Procrastination!

My favourite meme that I have seen about procrastination is that it is ‘The art of ruining your life for no apparent reason!’ Whenever I say when I’m speaking to people about being organised it always raises a smile. It’s one of those statements that resonates with us all! But why do we procrastinate when we know it’s so unhelpful!? There are a number of reasons.

The Job Looks Too Big

If a task looks too big we are unlikely to have a single slot in out busy lives in which to undertake the task. If we can’t find a slot we put it off until we absolutely can’t put it off any longer and then we have to work late or pull an all-nighter. This is not a good approach! The secret is to break the task down into its constituent and smaller parts. The steps you will need to take to complete the big task. This makes it easier to slot each step into a pocket of time when we’re planning – allocating time to task. This means we chip away at the big task by doing each steps and this fuels motivation because we really feel then that we are getting somewhere.

The Job Looks Too Difficult

Sometimes we don’t have (or feel we have) the skills or the knowledge to do the task – or there’s ambiguity in the instructions. We put off asking for advice or acquiring the knowledge because we don’t want to look like we don’t know what we’re doing – then eventually – we look like we don’t know what we’re doing because the task didn’t get done! Always seek advice. That’s a much better strategy than putting the task off.

The thing we need to do is not causing us ‘imminence pressure’

“Oh that thing! That’s ages off yet!” Bet you’ve said that! We all have. And then all of sudden ‘ages off’ is tomorrow!

Planning brings the future into the present so we can do something with it and consider the enormity of the task at hand. We can then break it down into its parts and diary the parts. Sometimes we underestimate how long something will take – we do this a lot with big tasks the psychologists tell us – and then when we have to do it at the last minute we find we haven’t got enough time. Going through the process of breaking the task down helps us work out just how much time we actually need.

We don’t have what we need to get started

When this happens it’s usually because we’ve not planned effectively. The point at which you set about starting the task is not the time to make sure you have everything. You need to plan and organise so that you have what you need available to you at the point in time set aside to do the task.

You can’t plan and do at the same time – they require different sets of mental skills – time spent in planning is paid back when we get to the doing.

Tim S Grover in his book Relentless says this that seems to resonate with peopl…… Do the work. Every day you have to do something you don’t want to do. Every day. Challenge yourself to be uncomfortable, push past the apathy and laziness and fear.

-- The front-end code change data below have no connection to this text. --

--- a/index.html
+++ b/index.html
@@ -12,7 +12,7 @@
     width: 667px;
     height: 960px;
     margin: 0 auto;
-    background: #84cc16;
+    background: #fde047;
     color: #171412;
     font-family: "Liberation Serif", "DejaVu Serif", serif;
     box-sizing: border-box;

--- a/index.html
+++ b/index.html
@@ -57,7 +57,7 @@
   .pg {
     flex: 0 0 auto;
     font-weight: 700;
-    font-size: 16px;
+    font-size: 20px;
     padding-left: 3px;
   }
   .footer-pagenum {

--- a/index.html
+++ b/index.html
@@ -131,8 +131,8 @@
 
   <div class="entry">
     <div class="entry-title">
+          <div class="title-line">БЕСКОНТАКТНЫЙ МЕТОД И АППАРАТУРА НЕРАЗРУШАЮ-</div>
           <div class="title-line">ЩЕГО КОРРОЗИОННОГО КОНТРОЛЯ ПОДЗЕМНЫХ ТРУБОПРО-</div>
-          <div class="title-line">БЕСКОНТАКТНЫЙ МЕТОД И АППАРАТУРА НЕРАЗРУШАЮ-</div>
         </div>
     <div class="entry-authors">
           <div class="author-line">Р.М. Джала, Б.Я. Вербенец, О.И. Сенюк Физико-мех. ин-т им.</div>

Otherwise, the next day you’re going to have two things you don’t want to do, then three and four and five, and pretty soon, you can’t even get back to the first thing. And then all you can do is beat yourself up for the mess you’ve created, and now you’ve got a mental barrier to go along with the physical barriers.

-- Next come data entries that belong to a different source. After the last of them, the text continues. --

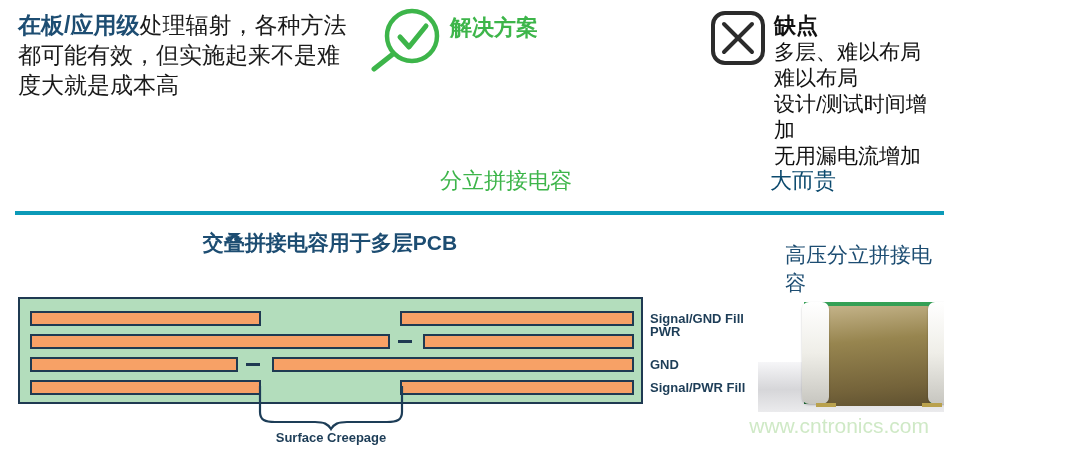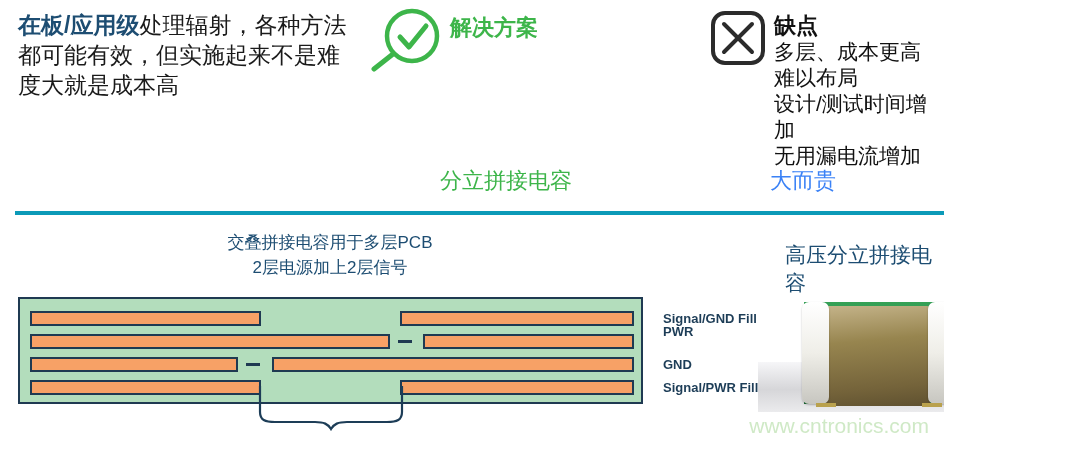--- a/index.html
+++ b/index.html
@@ -88,7 +88,7 @@
 
   <div class="abs cons-title">缺点</div>
   <div class="abs cons-list">
-    <div>多层、成本更高</div>
+    <div>多层、难以布局</div>
     <div>难以布局</div>
     <div>设计/测试时间增加</div>
     <div>无用漏电流增加</div>

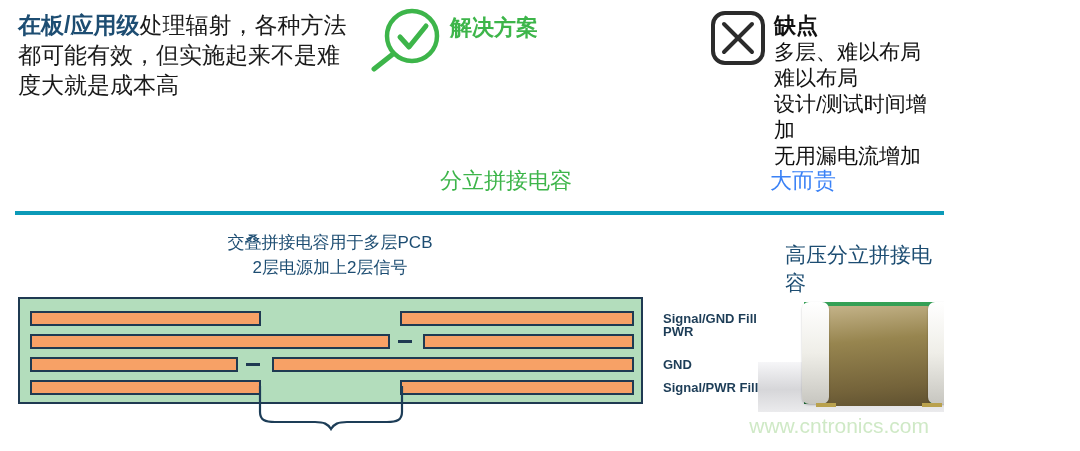--- a/index.html
+++ b/index.html
@@ -21,7 +21,7 @@
   
   .cons-title{left:774px;top:11px;font-size:22px;font-weight:bold;color:#111;}
   .cons-list{left:774px;top:39px;font-size:21px;line-height:26px;color:#111;}
-  .cons-note{left:770px;top:166px;font-size:22px;color:#3b82f6;}
+  .cons-note{left:770px;top:166px;font-size:22px;color:#0c4a6e;}
 
   
   .divider{left:15px;top:211px;width:1050px;height:4px;background:#0c9ab8;}

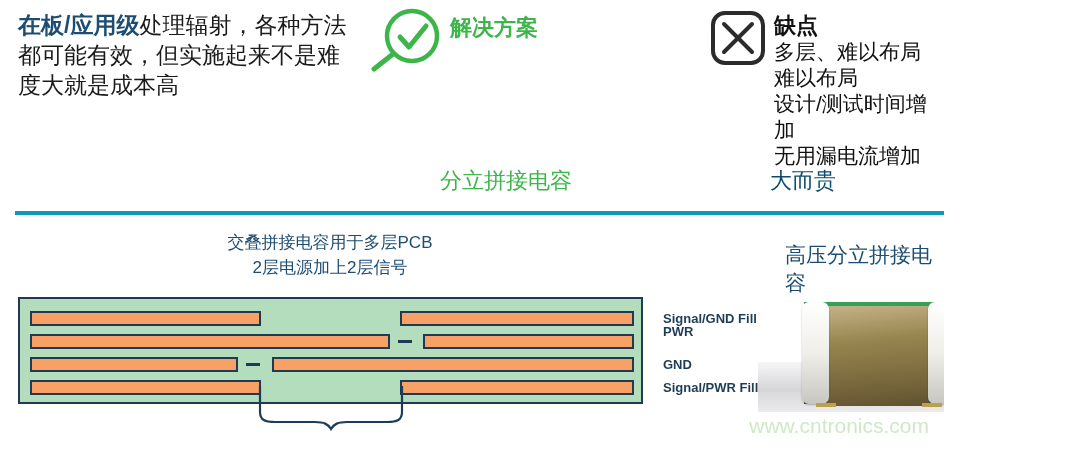--- a/index.html
+++ b/index.html
@@ -28,7 +28,7 @@
 
   
   .head-left{left:150px;top:230px;width:360px;text-align:center;
-    font-size:17px;line-height:25px;font-weight:normal;color:#1d4d72;}
+    font-size:21px;line-height:25px;font-weight:bold;color:#1d4d72;}
   .head-right{left:785px;top:241px;font-size:21px;font-weight:normal;color:#1d4d72;}
 
   

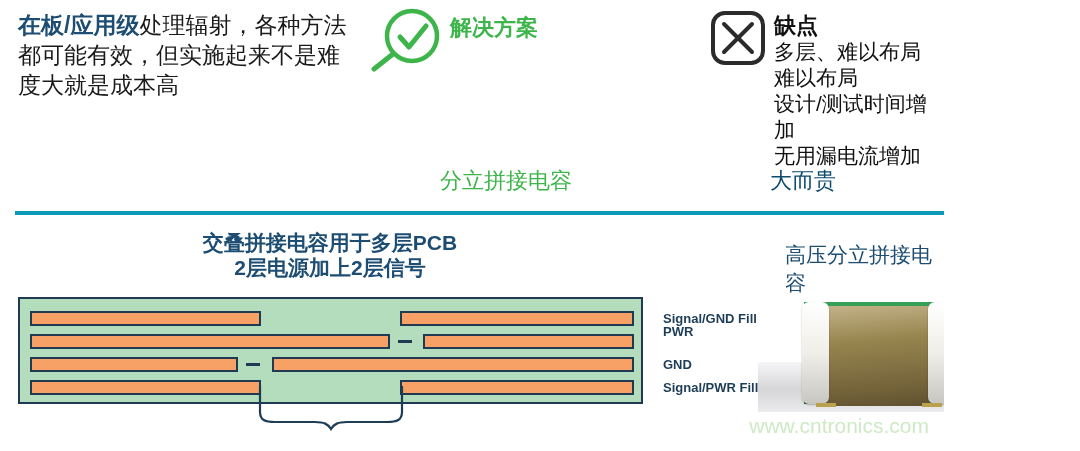--- a/index.html
+++ b/index.html
@@ -99,7 +99,6 @@
 
   <div class="abs head-left">
     <div>交叠拼接电容用于多层PCB</div>
-    <div>2层电源加上2层信号</div>
   </div>
   <div class="abs head-right">高压分立拼接电容</div>
 

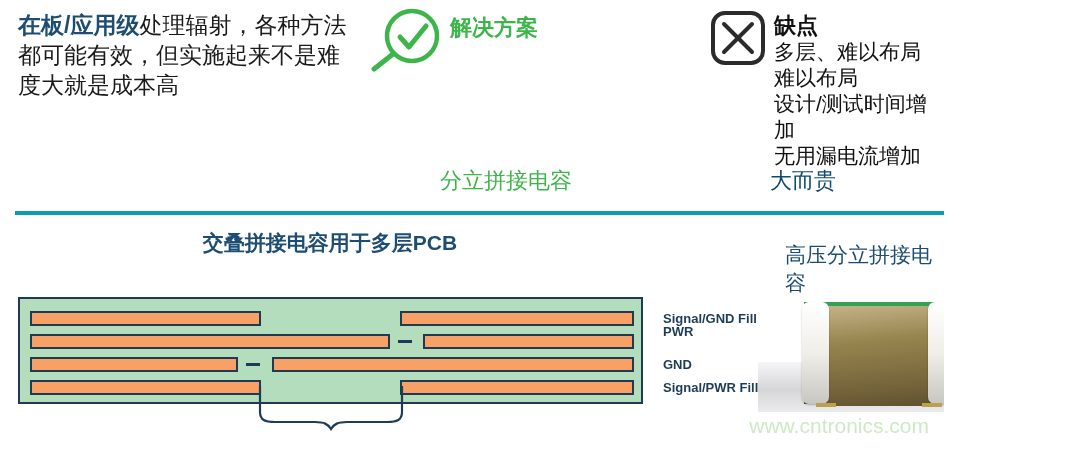--- a/index.html
+++ b/index.html
@@ -36,7 +36,7 @@
     border:2px solid #1f3a52;box-sizing:border-box;}
   .bar{position:absolute;height:15px;background:#f7a166;border:2px solid #1f3a52;box-sizing:border-box;}
   .dash{position:absolute;height:3px;background:#1f3a52;}
-  .layer-label{left:650px;height:15px;line-height:15px;font-size:13px;font-weight:bold;color:#1d3d57;white-space:nowrap;margin-left:13px;}
+  .layer-label{left:650px;height:15px;line-height:15px;font-size:13px;font-weight:bold;color:#1d3d57;white-space:nowrap;}
   .brace-svg{left:245px;top:386px;}
   .creepage{left:231px;top:430px;width:200px;text-align:center;
     font-size:13px;font-weight:bold;color:#1d3d57;}

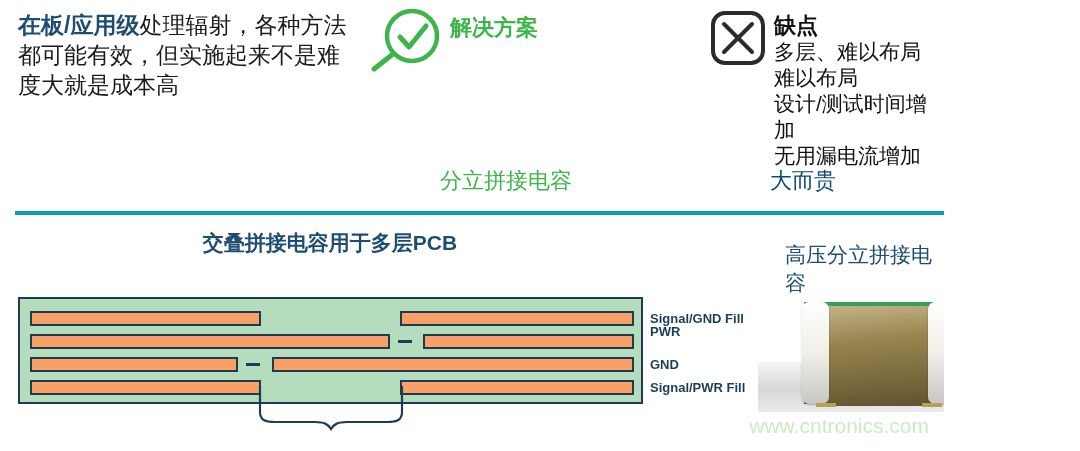--- a/index.html
+++ b/index.html
@@ -129,6 +129,7 @@
     <line x1="157" y1="0" x2="157" y2="26" stroke="#1d3d57" stroke-width="2.2"></line>
     <path d="M15,26 C15,34 20,36 30,36 L70,36 C79,36 83,38 86,43 C89,38 93,36 102,36 L142,36 C152,36 157,34 157,26" fill="none" stroke="#1d3d57" stroke-width="2.2" stroke-linecap="round"></path>
   </svg>
+  <div class="abs creepage">Surface Creepage</div>
 
   <div class="abs photo">
     <div class="pad"></div>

Those who can achieve flow procrastinate less

Those who plan overcome procrastination. They have less ‘Boundary Moments’ – the point at which a decision is required. You’ve made the decisions in advance so can get to the doing of the next task without thinking ‘what next’. The less obstacles we put in our way – the fewer times we have to make a decision about what to do next – the less likely we are to procrastinate.